[PATCH] fetch-pack: re-scan when double-checking graph objects

Jeff King <peff@xxxxxxxx> · Sun, 24 Aug 2025 01:00:40 -0400

The fetch code tries to avoid asking the remote side for an object we
already have. It does this by traversing recent commits reachable from
our refs looking for matches. Commit 5d4cc78f72 (fetch-pack: die if in
commit graph but not obj db, 2024-11-05) introduced an extra check
there: if we think we have an object because it's in the commit graph,
we double-check that we actually have it in our object database with a
call to odb_has_object().

But that call does not pass any flags, and so the function won't call
reprepared_packed_git() if it does not find the object. That opens us up
to the usual race against some other process repacking the odb:

  1. We scan the list of packs in objects/pack but haven't yet opened them.

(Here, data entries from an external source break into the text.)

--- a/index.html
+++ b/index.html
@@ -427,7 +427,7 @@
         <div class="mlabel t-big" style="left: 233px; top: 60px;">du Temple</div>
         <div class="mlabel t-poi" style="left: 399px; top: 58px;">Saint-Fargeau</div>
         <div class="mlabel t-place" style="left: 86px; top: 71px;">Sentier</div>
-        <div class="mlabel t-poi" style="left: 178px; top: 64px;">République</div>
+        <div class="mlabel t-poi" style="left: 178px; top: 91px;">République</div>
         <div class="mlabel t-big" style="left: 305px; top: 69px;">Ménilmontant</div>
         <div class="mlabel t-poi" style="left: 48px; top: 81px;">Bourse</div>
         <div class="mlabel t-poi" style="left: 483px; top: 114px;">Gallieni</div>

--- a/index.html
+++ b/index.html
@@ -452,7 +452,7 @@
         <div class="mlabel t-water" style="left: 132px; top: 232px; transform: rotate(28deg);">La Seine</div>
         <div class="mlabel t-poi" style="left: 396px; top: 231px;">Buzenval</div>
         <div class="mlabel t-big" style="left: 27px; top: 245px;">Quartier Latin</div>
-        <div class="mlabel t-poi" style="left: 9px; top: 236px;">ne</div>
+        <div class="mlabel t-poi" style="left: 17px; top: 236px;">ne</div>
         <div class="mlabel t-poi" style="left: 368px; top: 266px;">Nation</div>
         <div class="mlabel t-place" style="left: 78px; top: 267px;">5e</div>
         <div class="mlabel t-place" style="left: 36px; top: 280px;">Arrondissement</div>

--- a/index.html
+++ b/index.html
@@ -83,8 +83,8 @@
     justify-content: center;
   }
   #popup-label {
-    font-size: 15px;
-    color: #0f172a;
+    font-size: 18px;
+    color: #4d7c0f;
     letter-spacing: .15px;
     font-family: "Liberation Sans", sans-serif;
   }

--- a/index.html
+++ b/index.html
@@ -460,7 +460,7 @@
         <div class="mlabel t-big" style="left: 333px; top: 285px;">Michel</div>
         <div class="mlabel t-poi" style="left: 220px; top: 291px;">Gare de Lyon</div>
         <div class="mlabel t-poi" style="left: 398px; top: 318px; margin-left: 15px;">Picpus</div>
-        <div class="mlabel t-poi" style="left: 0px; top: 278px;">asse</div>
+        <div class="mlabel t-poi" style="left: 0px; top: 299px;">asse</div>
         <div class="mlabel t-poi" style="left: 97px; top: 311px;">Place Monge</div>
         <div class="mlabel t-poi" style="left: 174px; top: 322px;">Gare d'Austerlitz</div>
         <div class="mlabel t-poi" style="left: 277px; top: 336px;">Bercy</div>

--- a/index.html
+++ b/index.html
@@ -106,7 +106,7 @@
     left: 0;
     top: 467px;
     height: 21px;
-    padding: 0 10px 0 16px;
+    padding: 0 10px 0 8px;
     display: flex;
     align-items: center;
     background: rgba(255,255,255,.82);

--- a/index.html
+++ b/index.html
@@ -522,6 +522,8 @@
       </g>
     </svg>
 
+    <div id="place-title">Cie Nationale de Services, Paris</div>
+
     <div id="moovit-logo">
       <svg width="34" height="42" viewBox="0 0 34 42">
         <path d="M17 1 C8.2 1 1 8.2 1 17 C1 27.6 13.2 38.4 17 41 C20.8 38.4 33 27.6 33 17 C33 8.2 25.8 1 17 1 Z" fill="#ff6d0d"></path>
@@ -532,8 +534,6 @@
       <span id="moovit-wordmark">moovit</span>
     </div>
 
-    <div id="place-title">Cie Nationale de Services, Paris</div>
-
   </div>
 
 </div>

  2. Somebody else packs the object into a new pack (which we don't know
     about), and deletes the old pack it was in.

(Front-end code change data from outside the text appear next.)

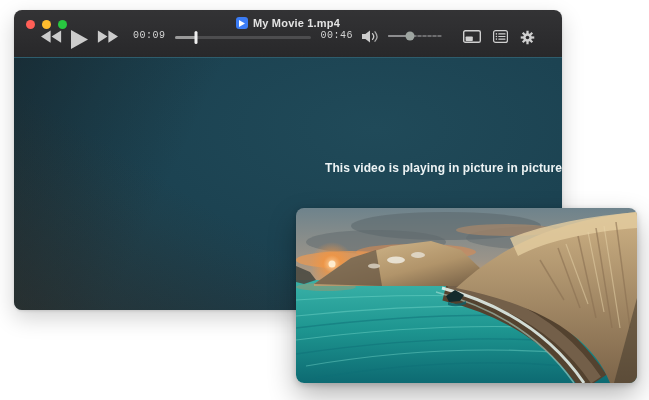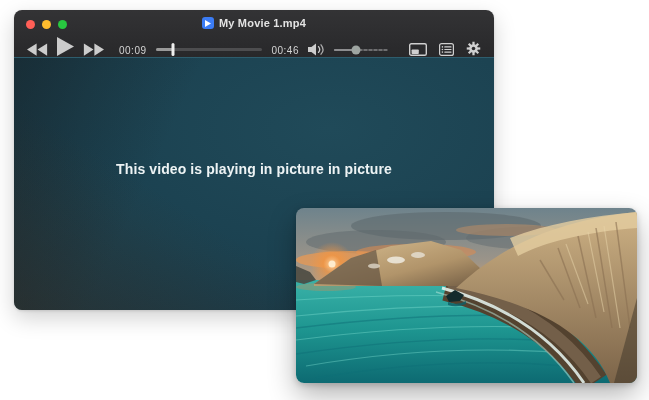--- a/index.html
+++ b/index.html
@@ -10,7 +10,7 @@
 
   
   .player {
-    position:absolute; left:14px; top:10px; width:480px; height:300px;
+    position:absolute; left:14px; top:10px; width:548px; height:300px;
     border-radius:8px;
     box-shadow:0 8px 22px rgba(0,0,0,.18), 0 1px 3px rgba(0,0,0,.12);
   }

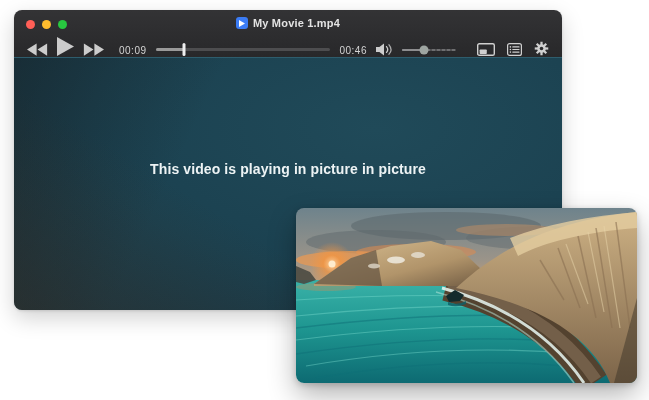--- a/index.html
+++ b/index.html
@@ -25,7 +25,7 @@
   .file-icon { width:12px; height:12px; border-radius:3px; background:#3b7cf5; display:flex; align-items:center; justify-content:center; }
   .win-title { font-size:11px; color:#e3e3e3; font-weight:bold; letter-spacing:.2px; }
 
-  .controls { display:flex; align-items:flex-end; height:26px; padding:0 13px; color:#c9c9c9; }
+  .controls { display:flex; align-items:flex-start; height:26px; padding:0 27px; color:#c9c9c9;font-family:Liberation Mono, monospace; }
   .tbtn { display:flex; align-items:center; justify-content:center; cursor:pointer; color:#cccccc; }
   .tbtn + .tbtn { margin-left:9px; }
   .time { font-size:10px; color:#d4d4d4; letter-spacing:.5px; white-space:nowrap; }

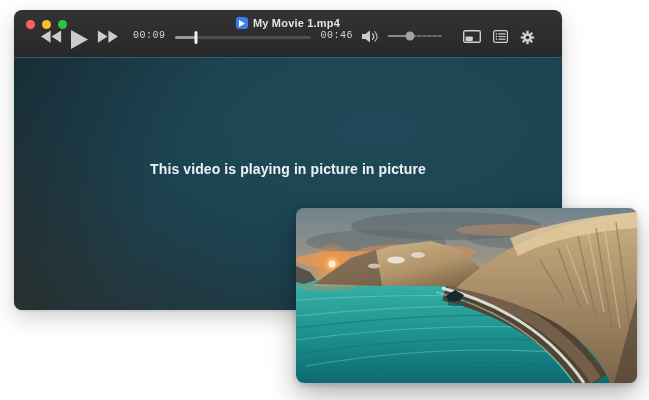--- a/index.html
+++ b/index.html
@@ -54,8 +54,8 @@
     border-top:1px solid #2e5d6d;
   }
   .video-msg {
-    position:absolute; top:103px; left:0; width:100%; text-align:center;
-    font-size:14px; font-weight:bold; color:#edf3f4; letter-spacing:.1px;
+    position:absolute; top:103px; left:0; width:100%; text-align:right;
+    font-size:12px; font-weight:bold; color:#edf3f4; letter-spacing:.1px;
   }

  3. Our odb_has_object() calls tries to open that old pack, but finds it
     is gone. We declare that we don't have the object.

And this causes us to erroneously complain and abort the fetch, thinking
our commit-graph and object database are out of sync. Instead, we should
pass HAS_OBJECT_RECHECK_PACKED, which will add a new step:

  4. We re-scan the pack directory again, find the new pack, and locate
     the object.

Often the fetch code tries to avoid these kinds of re-scans if it's
likely that we won't have the object. If the other side has told us
about object X and we want to know if we have it, we'll skip the re-scan
(to avoid spending a lot of effort when there are many such objects). We
can accept the racy false negative in that case because the worst case
is that we ask the other side to send us the object.

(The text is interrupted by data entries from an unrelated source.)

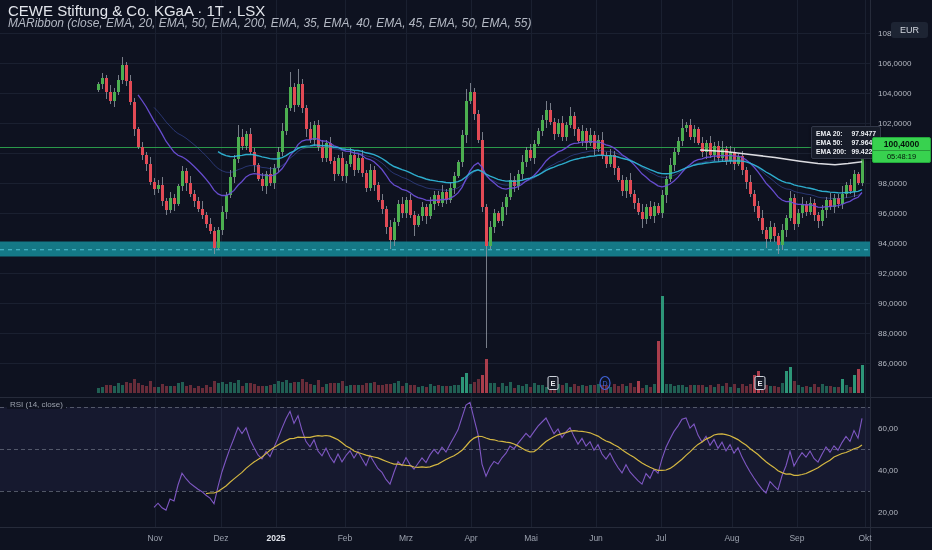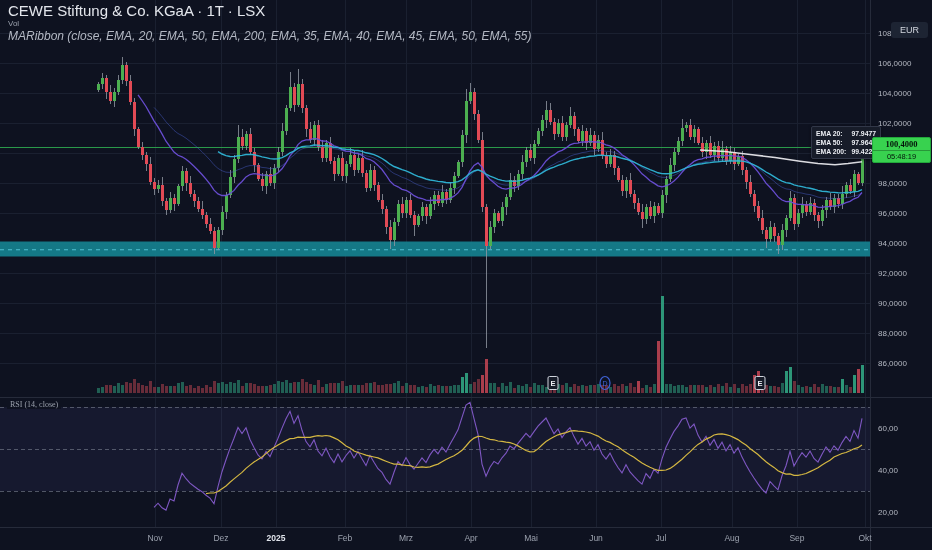--- a/index.html
+++ b/index.html
@@ -703,7 +703,6 @@
 
   <div id="legend" class="ov">
     <div class="t1">CEWE Stiftung &amp; Co. KGaA · 1T · LSX</div>
-    <div class="t2">Vol</div>
     <div class="t3">MARibbon (close, EMA, 20, EMA, 50, EMA, 200, EMA, 35, EMA, 40, EMA, 45, EMA, 50, EMA, 55)</div>
   </div>
 

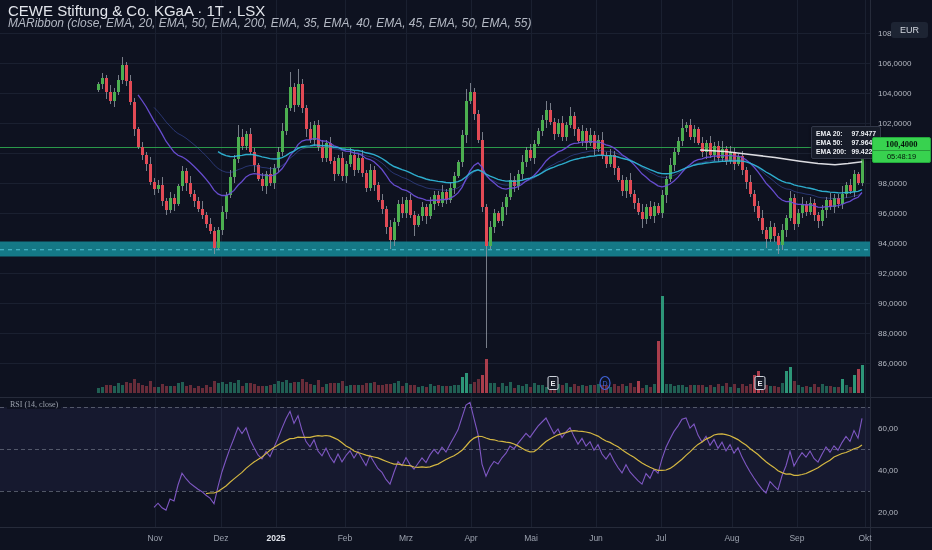--- a/index.html
+++ b/index.html
@@ -16,7 +16,7 @@
             font-size:9px;color:#d2d6de;}
   #price-chip{right:1px;top:137px;width:57px;background:#38d24f;border:1px solid #23a83c;
               border-radius:2px;text-align:center;color:#04140a;}
-  #price-chip .p{font-size:8.5px;font-weight:bold;padding:1px 0;font-family:Liberation Serif, serif;}
+  #price-chip .p{font-size:8.5px;font-weight:bold;padding:1px 0;}
   #price-chip .c{font-size:7.5px;border-top:1px solid rgba(0,0,0,.28);padding:1px 0;}
   #ema-tip{left:811px;top:126px;width:60px;background:#171c29;border:1px solid #313748;
            border-radius:2px;padding:2px 4px;box-shadow:0 1px 3px rgba(0,0,0,.5);}

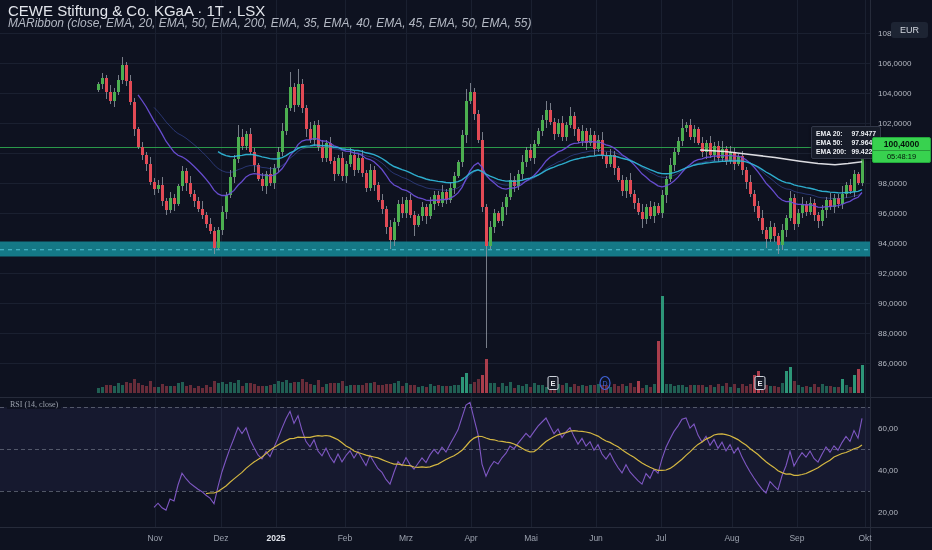--- a/index.html
+++ b/index.html
@@ -11,7 +11,7 @@
   #legend .t1{font-size:15px;font-weight:normal;color:#e3e6ec;}
   #legend .t2{font-size:8px;color:#9aa0ac;}
   #legend .t3{font-size:12px;color:#b3b8c3;font-style:italic;}
-  #rsi-label{left:7px;top:400px;font-size:8px;color:#9aa0ac;background:#0e1220;padding:0 3px;font-family:Liberation Serif, serif;}
+  #rsi-label{left:7px;top:400px;font-size:8px;color:#9aa0ac;background:#0e1220;padding:0 3px;}
   #eur-chip{right:4px;top:22px;background:#1d2433;border-radius:3px;padding:3px 9px;
             font-size:9px;color:#d2d6de;}
   #price-chip{right:1px;top:137px;width:57px;background:#38d24f;border:1px solid #23a83c;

But this is not one of those cases. These are objects which are
accessible from _our_ refs, and which we already found in the commit
graph file. We should have them, and if we don't, we'll die()
immediately. So the performance impact is negligible, and getting the
right answer is important.

There's no test here because it's inherently racy. In fact, I had
trouble even developing a minimal test. The problem seen in the wild can
be produced like this:

  # Any git.git mirror which supports partial clones; I think this
  # should work with any repo that contains submodules, but note that
  # $obj below is specific to this repo
  url=https://github.com/git/git.git

  # This is a commit that is not at the tip of any branches (so after
  # we have it, we'll still have some commits to fetch).
  obj=cf6f63ea6bf35173e02e18bdc6a4ba41288acff9

  git init
  git fetch --filter=tree:0 $url $obj:refs/heads/foo
  git checkout foo
  git commit-graph write --reachable
  git fetch $url

What happens here is that the initial fetch grabs that older commit (and
its ancestors) but no trees or blobs, and the subsequent checkout grabs
the necessary trees and blobs just for that commit. The final fetch
spawns a long sequence of child fetches due to fetch_submodules(), which
wants to check whether there have been any gitlink modifications which
should trigger a fetch of the related submodule (we'll leave aside the
irony that we did not even check out any submodules yet).

That series of fetches causes us to accumulate packs, which eventually
triggers background maintenance to run. That repacks all-into-one, and
the pack containing $obj goes away in favor of a new pack. And then the
fetch eventually fails with:

  fatal: You are attempting to fetch cf6f63ea6bf35173e02e18bdc6a4ba41288acff9, which is in the commit graph file but
not in the object database.

In the scenario above, the race becomes likely because of the long
series of quick fetches. But I _think_ the bug is independent of partial
clones entirely, and you could run into the same thing with a single
fetch, some other process running "git repack" simultaneously, and a bit
of bad luck. I haven't been able to reproduce, though. I'm not sure if
that's because there's some mis-analysis above, or if the race window is
just small enough that it's hard to trigger.

At any rate, re-scanning here seems like an obviously correct thing to
do with no downside, and it does fix the partial-clone case shown above.

Reported-by: Дилян Палаузов <dilyan.palauzov@xxxxxxxxx>
Signed-off-by: Jeff King <peff@xxxxxxxx>
---
Originally discussed in:

  https://lore.kernel.org/git/e7a2fdff63d9a90ef4dc1341fa642fff5197b64a.camel@xxxxxxxxx/

 fetch-pack.c | 3 ++-
 1 file changed, 2 insertions(+), 1 deletion(-)

diff --git a/fetch-pack.c b/fetch-pack.c
index 20e5533b21..6ed5662951 100644
--- a/fetch-pack.c
+++ b/fetch-pack.c
@@ -143,7 +143,8 @@ static struct commit *deref_without_lazy_fetch(const struct object_id *oid,
 	commit = lookup_commit_in_graph(the_repository, oid);
 	if (commit) {
 		if (mark_tags_complete_and_check_obj_db) {
-			if (!odb_has_object(the_repository->objects, oid, 0))
+			if (!odb_has_object(the_repository->objects, oid,
+					    HAS_OBJECT_RECHECK_PACKED))
 				die_in_commit_graph_only(oid);
 		}
 		return commit;
-- 
2.51.0.364.gbc6ae1dd20